I. Overview

IBM WebSphere has recently disclosed two remote code execution vulnerabilities (CVE-2020-4276 and CVE-2020-4362) existing in WebSphere Application Server, which is vulnerable to a privilege escalation vulnerability when using token-based authentication in an admin request over the SOAP connector.

If you are a WebSphere user, check your system and implement timely security hardening.

Reference links:

https://www.ibm.com/support/pages/node/6118222

https://www.ibm.com/support/pages/node/6174417

II. Severity

Severity: important

(Severity: low, moderate, important, and critical)

III. Affected Products

Affected Versions:

WebSphere Application Server 7.0.x

WebSphere Application Server 8.0.x

WebSphere Application Server 8.5.x

WebSphere Application Server 9.0.x

Secure Versions:

WebSphere 8.5 series: 8.5.5.18 and later

WebSphere 9.0 series: 9.0.5.4 and later

IV. Vulnerability Handling

WebSphere 7.0 and 8.0 series are no longer in full support.
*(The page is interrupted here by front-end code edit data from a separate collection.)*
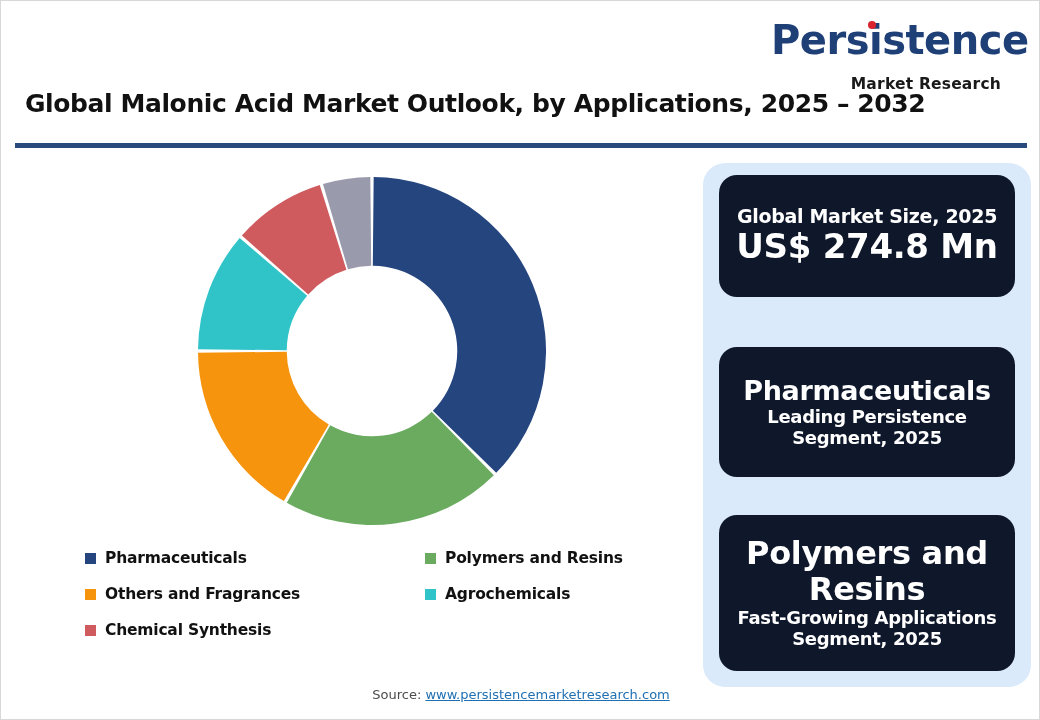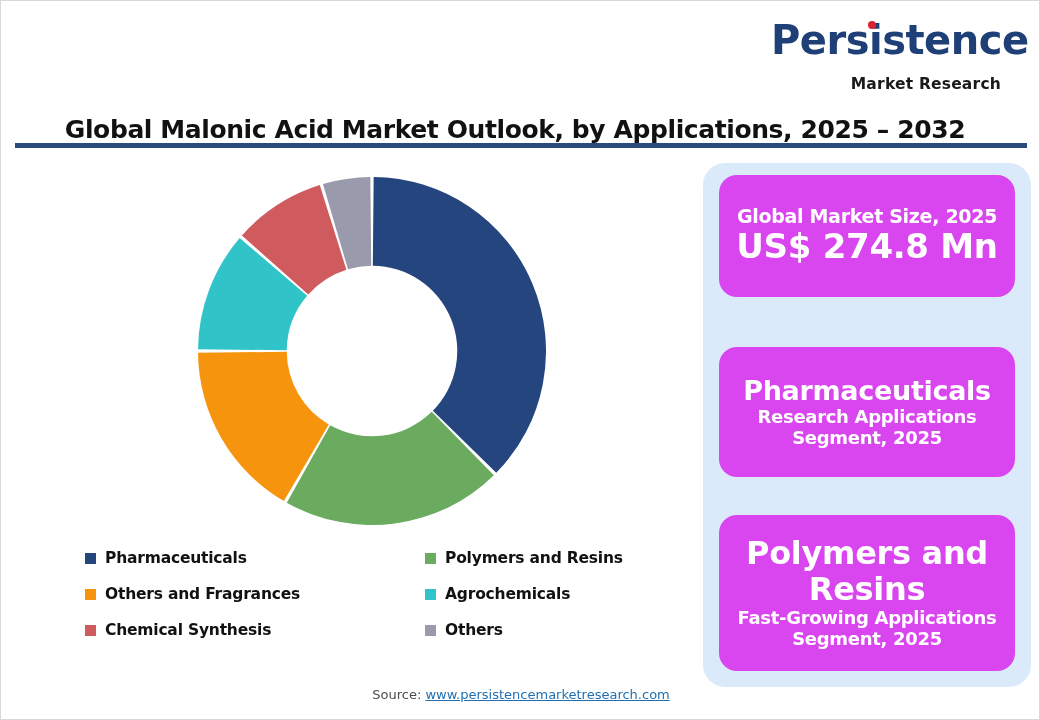--- a/index.html
+++ b/index.html
@@ -63,7 +63,7 @@
   .title {
     position: absolute;
     left: 24px;
-    top: 114px;
+    top: 88px;
     width: 980px;
     font-family: "DejaVu Sans", sans-serif;
     font-weight: bold;
@@ -71,7 +71,6 @@
     color: #111111;
     letter-spacing: -0.4px;
     white-space: nowrap;
-    text-align: center;
   }
   .title-rule {
     position: absolute;

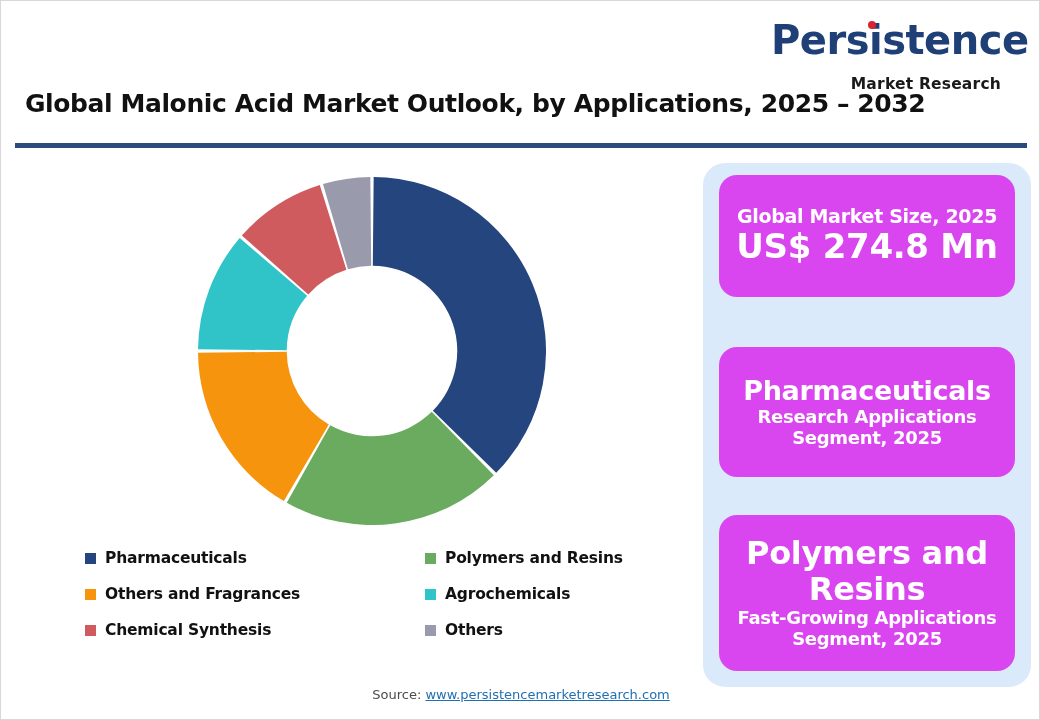--- a/index.html
+++ b/index.html
@@ -141,7 +141,7 @@
     position: absolute;
     left: 16px;
     width: 296px;
-    background: #d946ef;
+    background: #0f172a;
     border-radius: 18px;
     color: #ffffff;
     text-align: center;

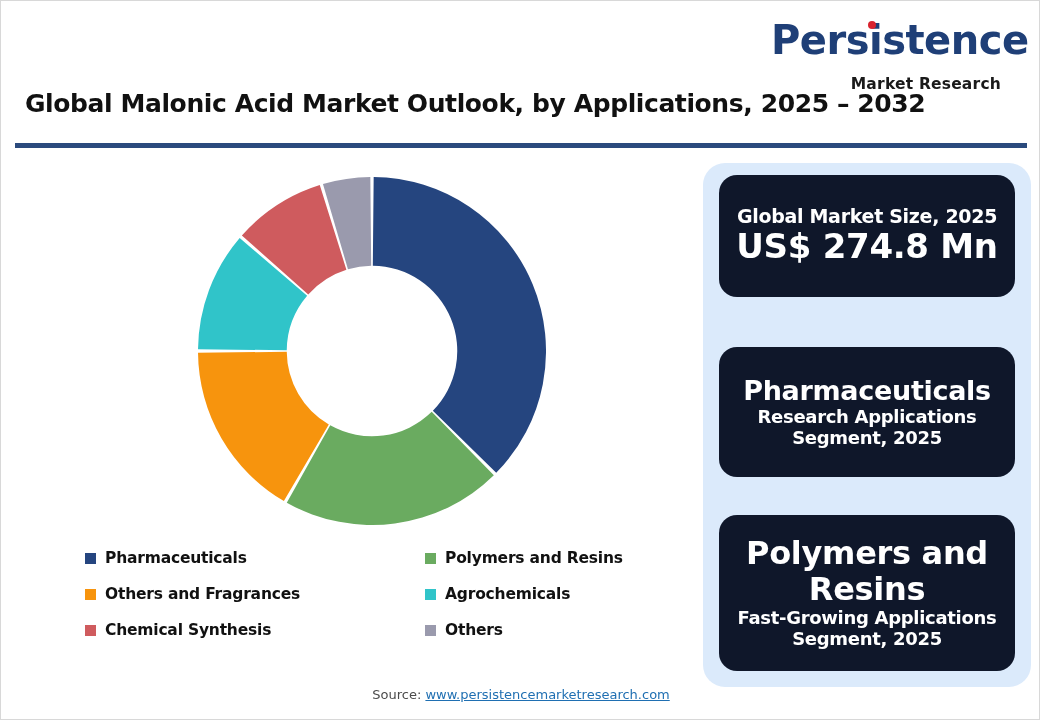--- a/index.html
+++ b/index.html
@@ -248,7 +248,7 @@
 
     <div class="card card-2">
       <div class="card-line l-huge">Pharmaceuticals</div>
-      <div class="card-line l-mid">Research Applications</div>
+      <div class="card-line l-mid">Leading Persistence</div>
       <div class="card-line l-mid">Segment, 2025</div>
     </div>
 

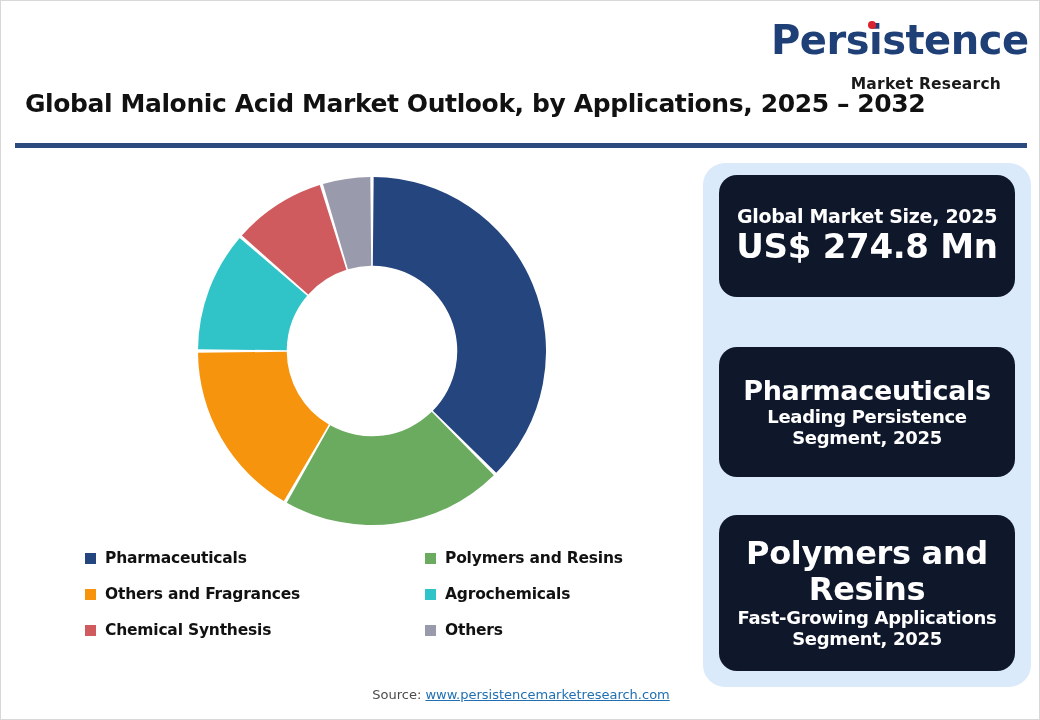--- a/index.html
+++ b/index.html
@@ -233,10 +233,6 @@
       <span class="legend-swatch" style="background:#cf5b5e"></span>
       <span class="legend-label">Chemical Synthesis</span>
     </div>
-    <div class="legend-item">
-      <span class="legend-swatch" style="background:#9a9aad"></span>
-      <span class="legend-label">Others</span>
-    </div>
   </div>
 
   <div class="side-panel">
However, patches are provided in the latest versions (7.0.0.45 and 8.0.0.15) to fix the vulnerabilities. You can upgrade the system to the latest version and install the patches to fix vulnerabilities.

For WebSphere 8.5 series: This vulnerability will be fixed in 8.5.5.18 or later. You can install patches before the upgrade is available.

For WebSphere 9.0 series: This vulnerability will be fixed in 9.0.5.4 or later. You can install patches before the upgrade is available.

Download the patch for fixing CVE-2020-4276 at: https://www.ibm.com/support/pages/node/6118006

Download the patch for fixing CVE-2020-4362 at: https://www.ibm.com/support/pages/node/6174273

Note: Before fixing vulnerabilities, back up your files and conduct a thorough test.